ON "recipe_ingredients"."recipe_id" = "recipes"."id"
LEFT OUTER JOIN
"ingredients"
ON "ingredients"."id" = "recipe_ingredients"."ingredient_id"
LIMIT 1
Note wierd the column aliases - thats how ActiveRecord knows what model to stuff each column in the result set into.
This will let you iterate through the associations without N 1 queries - like in this HTML example:
<article >
<h1><%= @recipe.name %></h1>
<ul >
<%= @recipe.recipe_ingredients.each do |ri| %>
<li>
<%= ri.quantity %><%= ri.measurement_unit %> <%= ri.ingredient.name %>
</li>
<% end %>
</ul>
</article>
Setting up an indirect assocation as in the other answers is generally a good idea but doing .eager_load(:ingredients)

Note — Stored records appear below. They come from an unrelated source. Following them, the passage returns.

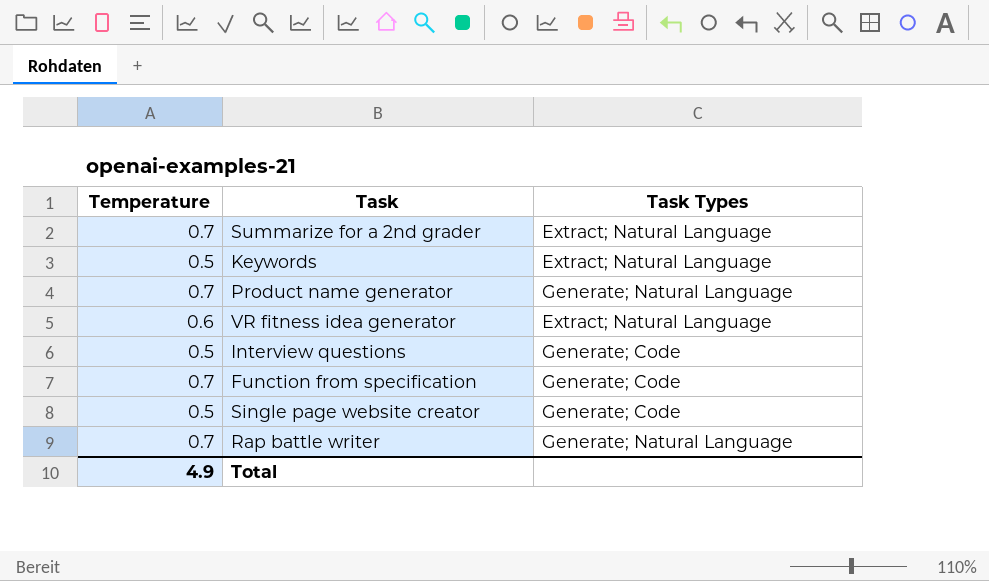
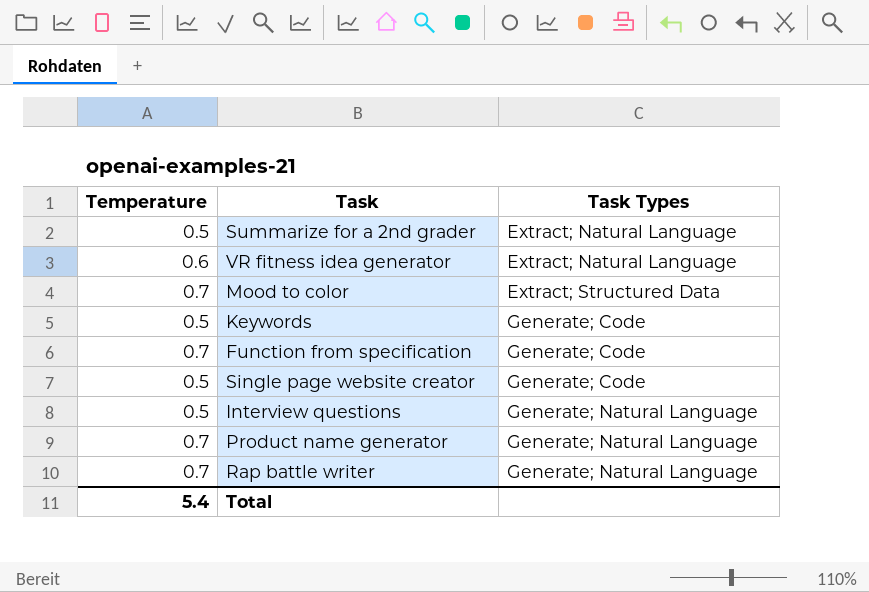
row order: none -> Task Types ascending
Summarize for a 2nd grader | Temperature: 0.7 -> 0.5
row Mood to color: none -> 0.7 | Extract; Structured Data
Keywords | Task Types: Extract; Natural Language -> Generate; Code
Interview questions | Task Types: Generate; Code -> Generate; Natural Language
Total | Temperature: 4.9 -> 5.4

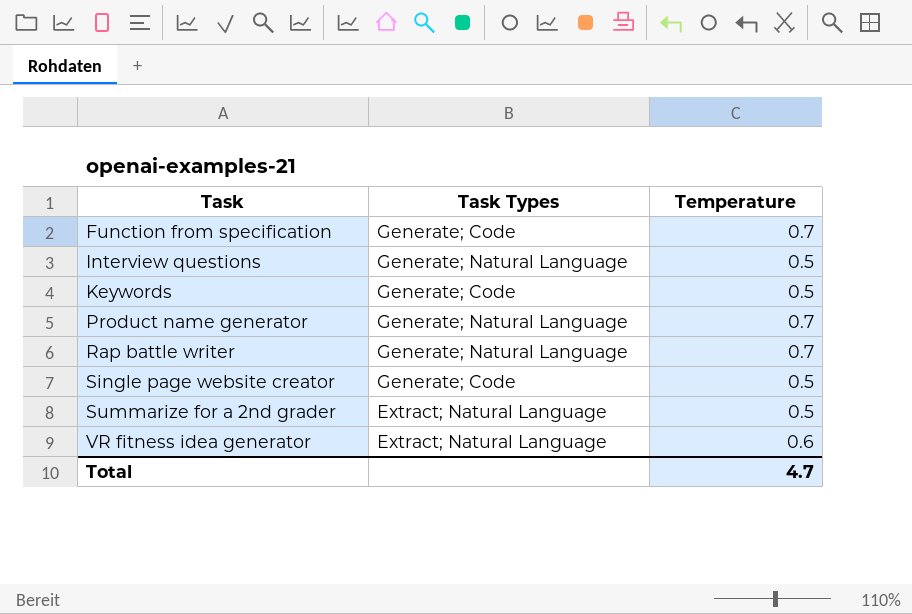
row order: Task Types ascending -> Task ascending
column Temperature | position: 1 -> 3
row Mood to color: 0.7 | Extract; Structured Data -> none
Total | Temperature: 5.4 -> 4.7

won't actually prevent a n 1 query when what you actually want to do is iterate across the recipe_ingredients
assocation and the nested ingredient.
While you could render this as JSON with:
render json: @recipe,
include: { recipe_ingredients: :ingredient }
Its usually a better idea to move any kind of heavy lifting into a seperate serialization layer such as ActiveModel::Serializers or one of the many JSONAPI gems.